Ellis and Bradstreet were seated in the train, on the way to Devonport. The early mist still clung to the valleys and the banks of the river: there was every promise of the wonderful weather continuing. Ellis faced the open window, and the breeze blew his hair into a ludicrous red crest, to the secret amusement of his colleague.

“The man was in such a state,” Ellis went on, “that I can’t believe any degree of anxiety or apprehension over his wife could bring on. He was like a shell-shock case, or a man just after a murder.”

“Perhaps he’d done one,” Bradstreet suggested placidly.

“If he had, his condition wouldn’t have been excessive. I saw a chap, in just such a state, who’d been taken red-handed. Dazed, pin-point pupils, the same deep gasping respiration. The only difference was, Rattray had better co-ordination. He came flying into the room. His manner was damned odd, too. Charged at me, as furious as dammit, the jealous husband, all that sort of stuff: then collapsed, and ran to her like a little boy to mamma, God! Yes.” Ellis shuddered. “That’s just what it was.”

“Bit out of season, eh?” commented Bradstreet.

“Bless you, Bradder. You hit the nail on the head every time. That’s precisely what it was: a bit out of season. And then, after grovelling like a baby, he recovered like that”—Ellis snapped his fingers an inch off Bradstreet’s nose—“and, when I popped my question at him, gave me a damned plausible answer. The whole thing is odd: damned odd.”

“I’ve always thought of him as a bit hysterical and high-strung, like,” Bradstreet observed.

“Well—you ought to have seen him last night. I wonder what the hell he’d been up to.”

“Nothing so very much, I dare say. That type makes much out of molehills. Mr. Gilkison found anything more?”

“I didn’t give him much chance.”

Ellis told Bradstreet of the scene in the front room.
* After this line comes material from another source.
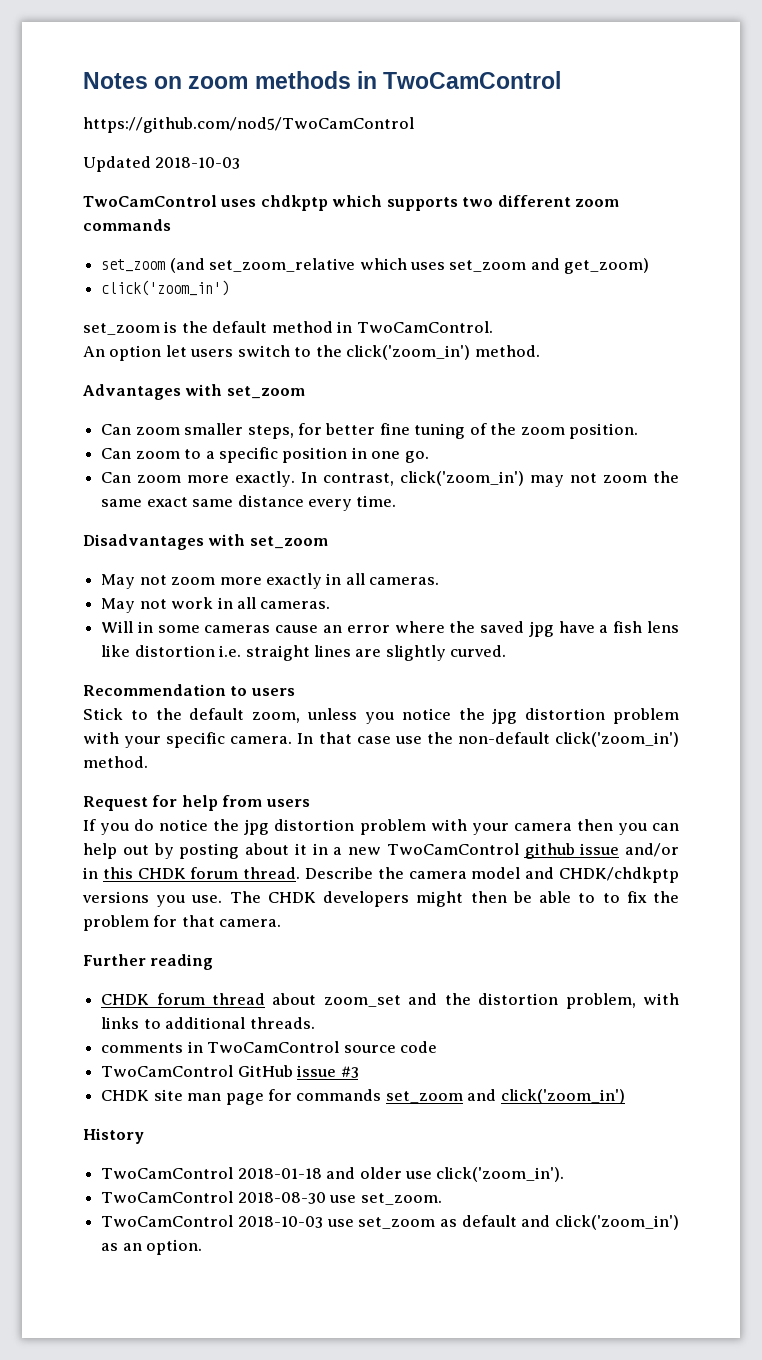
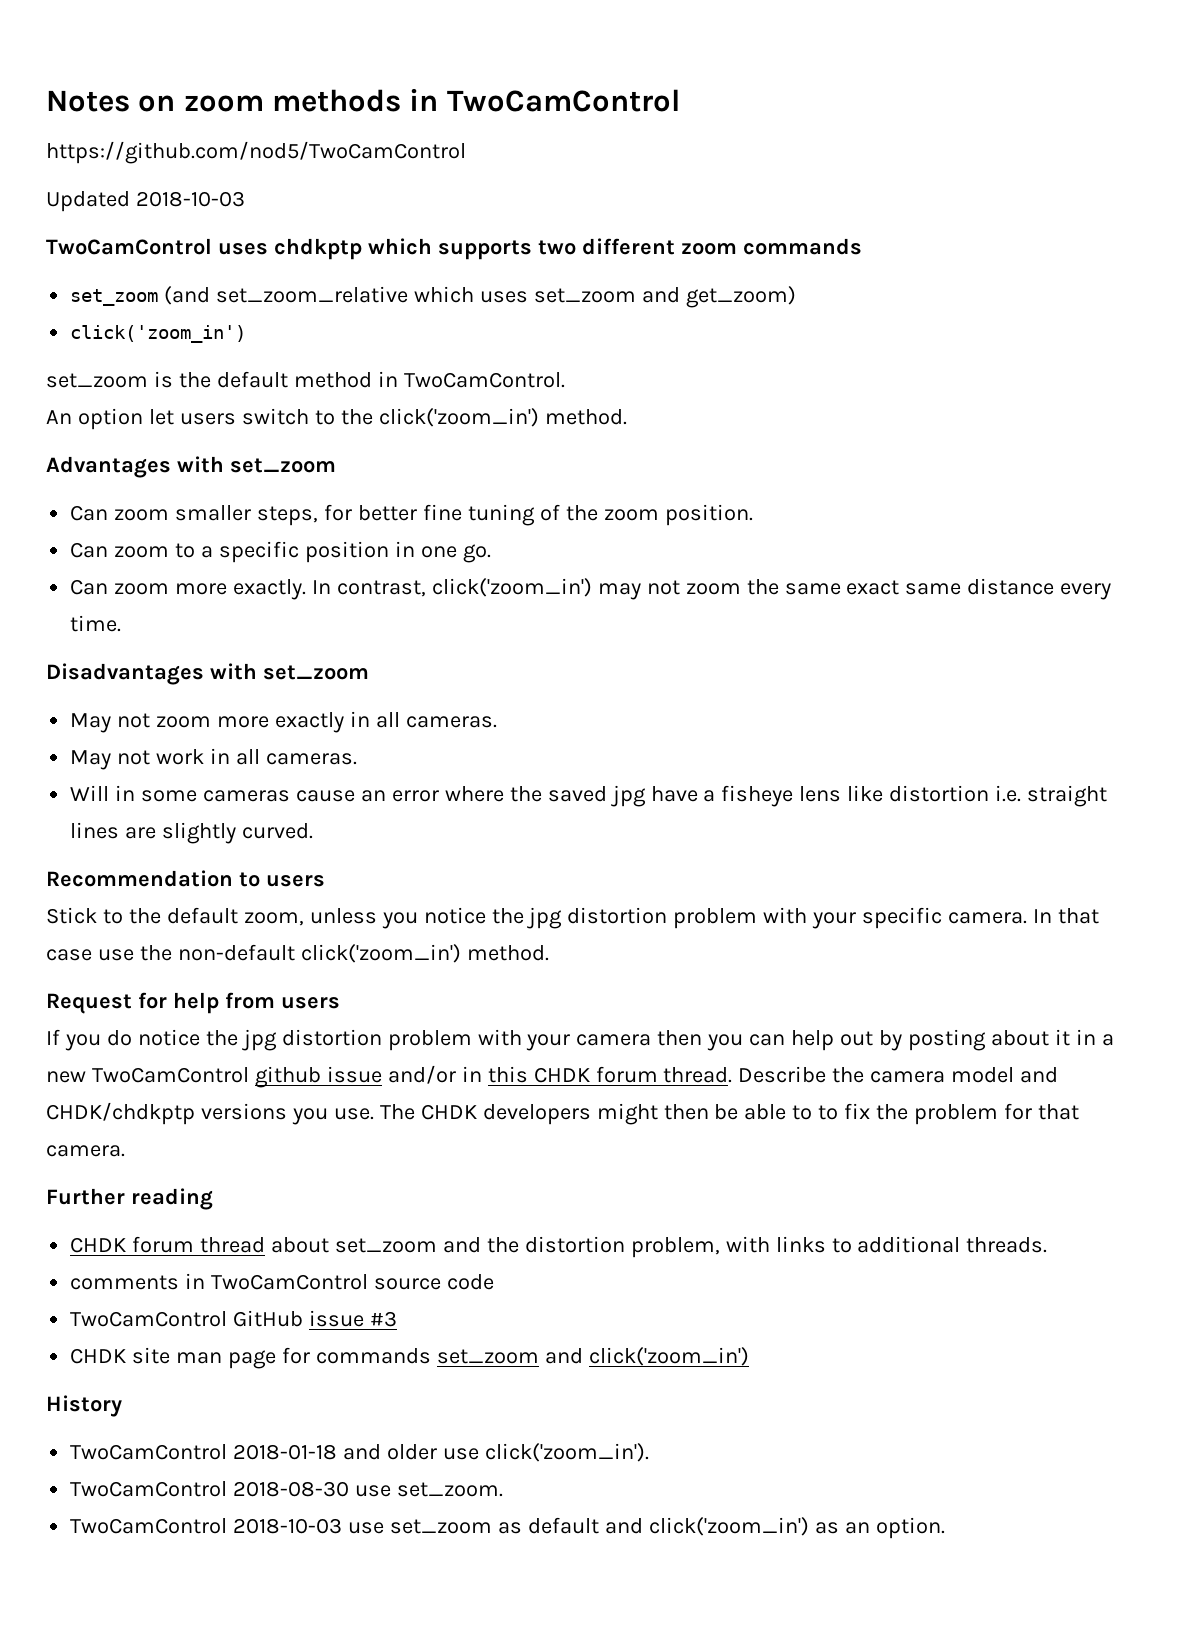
- Will in some cameras cause an error where the saved jpg have a fish lens like distortion i.e. straight lines are slightly curved.
+ Will in some cameras cause an error where the saved jpg have a fisheye lens like distortion i.e. straight lines are slightly curved.
- CHDK forum thread about zoom_set and the distortion problem, with links to additional threads.
+ CHDK forum thread about set_zoom and the distortion problem, with links to additional threads.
“He didn’t do any harm,” he concluded, “so I didn’t tell him off. It would only have upset him, and stiffened him. His own conscience will be much more effective. But I believe him when he says he didn’t think it up. I’ve had him around once or twice before on a case. He’s a good chap. He doesn’t interfere or get in the way. In fact, in one case he was the greatest help.”

“He may be in this. We shouldn’t have found out about the books being taken, only for him. Nor about Nelder.”

“Nor about Nelder. Do you think we’re going to get anything, Bradder? Or are we on a wild goose chase?”

“I can’t say.” Bradstreet looked out of the window. “It’s as pleasant a way of spending the day as any other, anyhow.”

Ellis looked at him admiringly. To this patient, placid man, one day’s work was like another. His duty was taking him to Devonport, he would enjoy the journey, untroubled by any speculation about its yield. If the day turned out to be wasted, he would come as cheerfully back again, and there would be another day to-morrow. The only difference between his working days was that some were pleasant and some were unpleasant. This was one of the pleasant days.

The line wound round the spurs of Dartmoor, spilled sharply into the valley of the Tavy, passed Tavistock, somnolent and peaceful with the sun on its grey roofs, ran through the woods, and came out by the broad prospect of the Tamar. A few minutes, and they were in Devonport, in streets which the sun seemed to have sealed up into a prim emptiness.